(Saved entries)

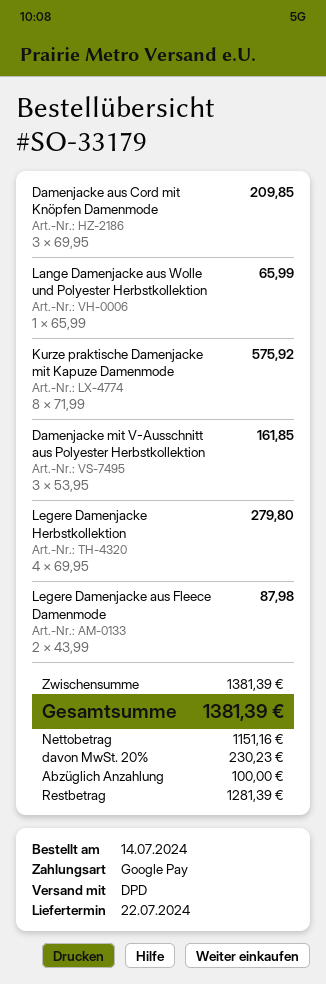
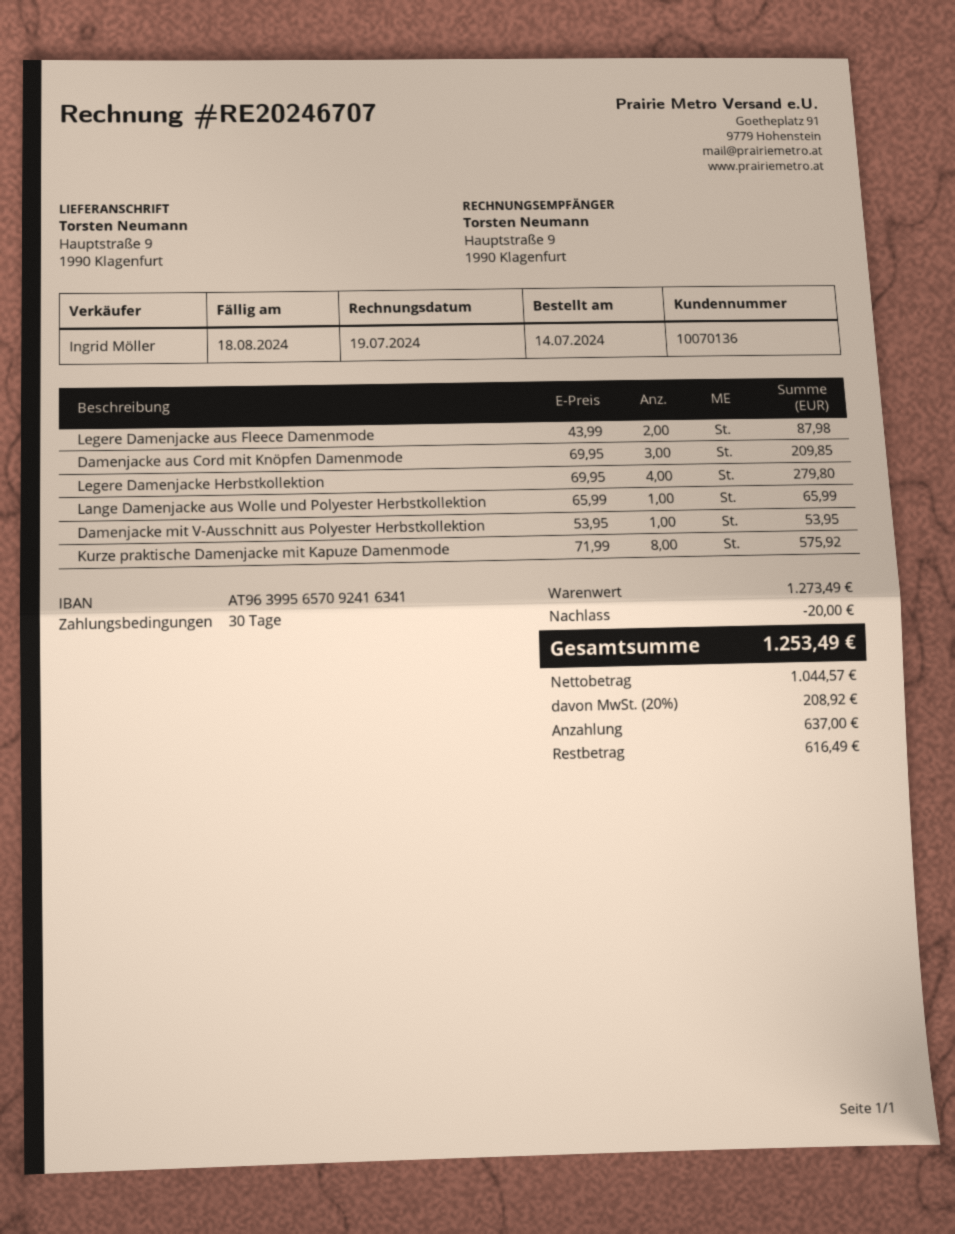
Damenjacke mit V-Ausschnitt aus Polyester Herbstkollektion: 3 x 53.95 = 161.85 -> 1 x 53.95 = 53.95
subtotal: 1381.39 -> 1273.49
discount: none -> 20.00
net: 1151.16 -> 1044.57
tax: 20% = 230.23 -> 20% = 208.92
total: 1381.39 -> 1253.49
deposit: 100.00 -> 637.00
balance: 1281.39 -> 616.49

• What you should do
The data above should be restated exactly, with its images dropped.

• Response to the exercise
Damenjacke mit V-Ausschnitt aus Polyester Herbstkollektion: 3 x 53.95 = 161.85 -> 1 x 53.95 = 53.95
subtotal: 1381.39 -> 1273.49
discount: none -> 20.00
net: 1151.16 -> 1044.57
tax: 20% = 230.23 -> 20% = 208.92
total: 1381.39 -> 1253.49
deposit: 100.00 -> 637.00
balance: 1281.39 -> 616.49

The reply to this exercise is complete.